RECORDED DATA:
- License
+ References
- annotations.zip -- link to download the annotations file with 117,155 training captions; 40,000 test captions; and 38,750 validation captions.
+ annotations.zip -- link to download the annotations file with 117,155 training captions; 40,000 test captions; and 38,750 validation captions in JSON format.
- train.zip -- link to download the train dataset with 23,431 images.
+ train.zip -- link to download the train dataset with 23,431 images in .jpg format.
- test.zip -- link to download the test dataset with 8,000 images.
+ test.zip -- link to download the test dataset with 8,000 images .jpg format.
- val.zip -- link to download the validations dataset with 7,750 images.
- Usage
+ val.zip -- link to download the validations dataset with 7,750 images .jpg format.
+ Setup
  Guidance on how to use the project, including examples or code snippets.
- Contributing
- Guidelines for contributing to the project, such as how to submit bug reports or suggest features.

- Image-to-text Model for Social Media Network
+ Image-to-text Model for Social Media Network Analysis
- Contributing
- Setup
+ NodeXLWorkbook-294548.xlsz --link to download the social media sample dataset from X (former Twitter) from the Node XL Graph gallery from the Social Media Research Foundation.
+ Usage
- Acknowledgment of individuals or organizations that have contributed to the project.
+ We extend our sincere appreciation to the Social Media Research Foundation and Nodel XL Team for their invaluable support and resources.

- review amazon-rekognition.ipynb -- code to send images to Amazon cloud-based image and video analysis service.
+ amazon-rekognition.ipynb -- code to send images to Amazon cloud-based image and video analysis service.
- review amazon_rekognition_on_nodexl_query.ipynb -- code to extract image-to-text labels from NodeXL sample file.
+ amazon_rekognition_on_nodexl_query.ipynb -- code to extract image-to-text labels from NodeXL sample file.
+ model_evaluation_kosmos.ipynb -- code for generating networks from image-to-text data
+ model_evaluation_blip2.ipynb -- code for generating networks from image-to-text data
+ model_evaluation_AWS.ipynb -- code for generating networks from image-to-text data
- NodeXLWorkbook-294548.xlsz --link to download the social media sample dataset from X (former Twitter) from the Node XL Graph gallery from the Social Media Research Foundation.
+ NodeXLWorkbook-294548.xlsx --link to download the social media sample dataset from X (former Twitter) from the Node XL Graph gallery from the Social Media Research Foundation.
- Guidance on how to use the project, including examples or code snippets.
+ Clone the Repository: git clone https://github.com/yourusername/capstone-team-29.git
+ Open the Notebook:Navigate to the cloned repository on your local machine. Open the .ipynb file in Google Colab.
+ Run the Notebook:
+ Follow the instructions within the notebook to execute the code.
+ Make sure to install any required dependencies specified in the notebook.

TASK ITEM: Wherever the word "former" shows up in the material, copy the line it is on.

ANSWER SPACE:
+ NodeXLWorkbook-294548.xlsz --link to download the social media sample dataset from X (former Twitter) from the Node XL Graph gallery from the Social Media Research Foundation.
- NodeXLWorkbook-294548.xlsz --link to download the social media sample dataset from X (former Twitter) from the Node XL Graph gallery from the Social Media Research Foundation.
+ NodeXLWorkbook-294548.xlsx --link to download the social media sample dataset from X (former Twitter) from the Node XL Graph gallery from the Social Media Research Foundation.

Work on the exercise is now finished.